= Robert Dawes =

English actor

Robert Dawes (fl. 1610–1614) was an English actor of the Jacobean era. He is unique in the extant records of English Renaissance theatre, in that his individual employment contract with one of his acting companies has survived.

Dawes was an early and perhaps an original member and "sharer" (a partner who shared in the profits, rather than a hired man who worked for a wage) with Prince Charles's Men, from at least 1610 on. He remained with that company only until 1614, however, when he left for the Lady Elizabeth's Men. Dawes was admitted as a sharer in the Lady Elizabeth's troupe; his personal 3-year contract with managers Philip Henslowe and Jacob Meade, dated 7 April of that year, spells out a schedule of graduated penalties for minor and major infractions of the rules:

- If Dawes was late for a rehearsal, he had to pay a fine of "twelve pence," one shilling (1 s.).
- If he missed a rehearsal entirely, the fine was 2 s.
- If he was late for a performance, the fine rose to 3 s.
- If he was drunk at the start of a performance (in the judgement of four troupe members), the fine was 10 s.
- If he missed a performance with no adequate excuse, the fine rose to one pound (£1).
- And if he was found guilty of appropriating any of the company's expensive costumes or other property (as by wearing a costume outside the theatre), the fine was a hefty (almost astronomical) £40.

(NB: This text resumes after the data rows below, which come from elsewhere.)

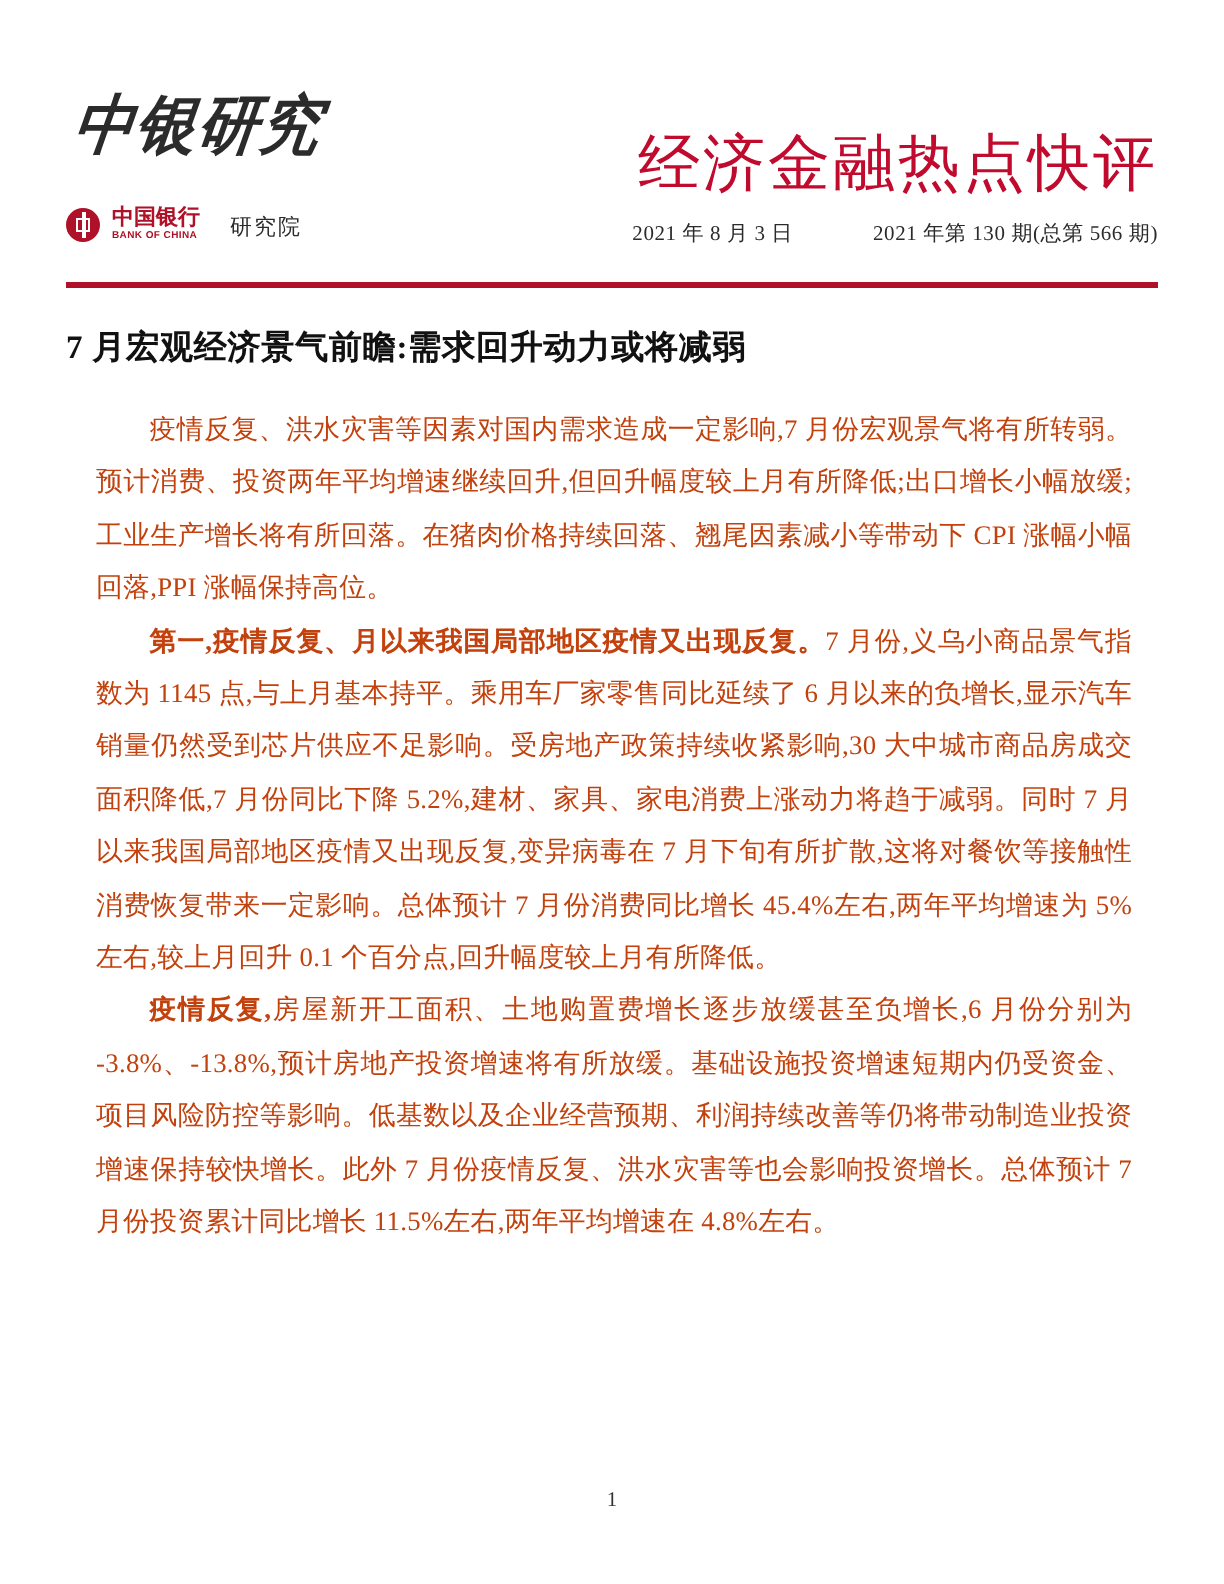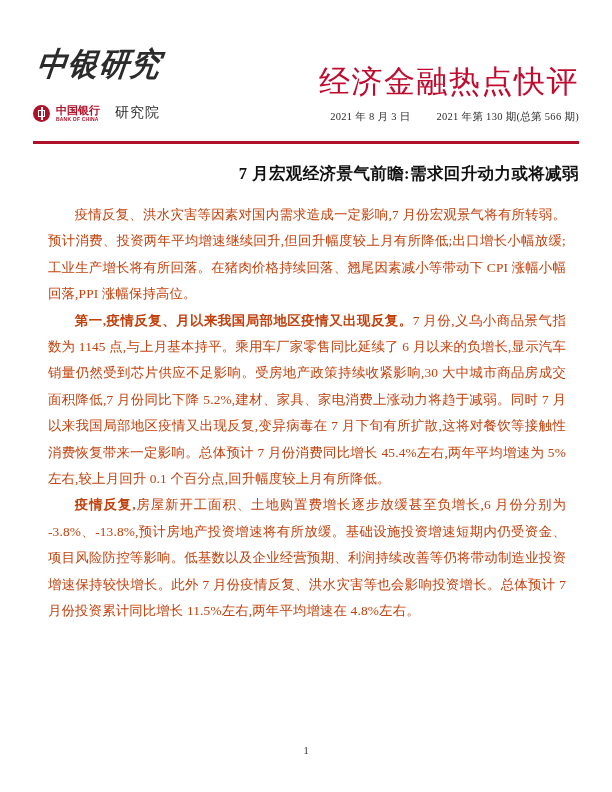"研究院" .institute-label { font-size: 14px -> 11px }
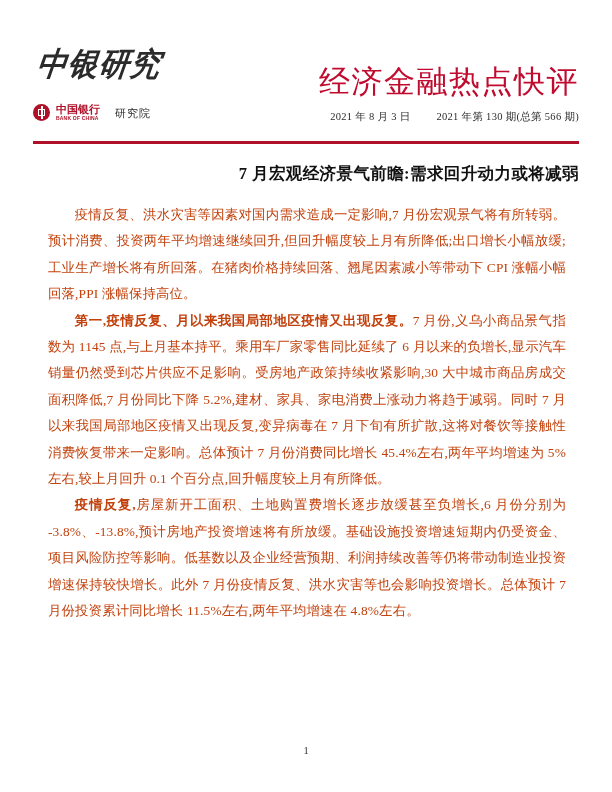"2021 年 8 月 3" .issue-line .issue-date { margin-right: 26px -> 40px }
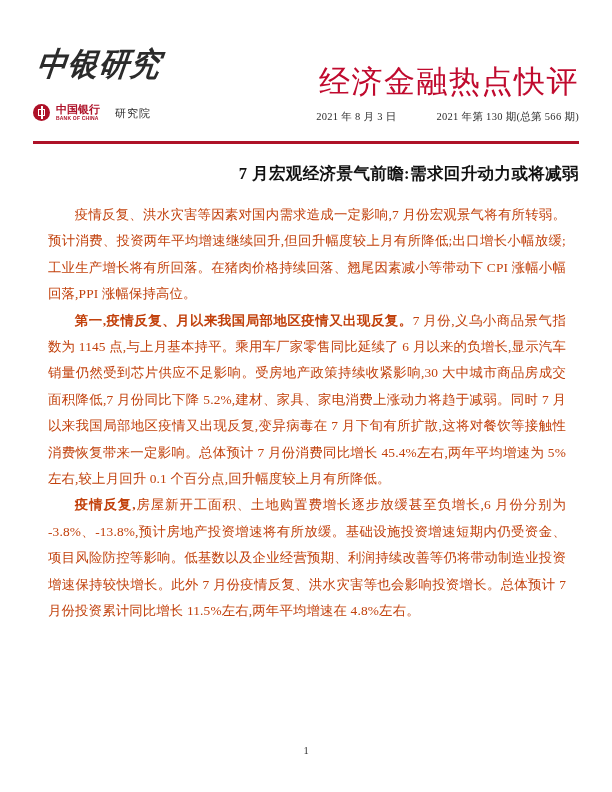"7 月宏观经济景气前瞻:需求回升动力或将减弱" .doc-title { text-align: right -> left }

(As a comparison, William Shakespeare paid £60 for New Place, the largest house in Stratford-upon-Avon, in 1597.)

Since no other comparable contract for an actor of the period exists, scholars cannot be certain that the Dawes document is representative. Yet there is nothing in Dawes's career that suggests he was particularly unusual, so that his contract was probably within the range of what was normal and typical for the actors of the period.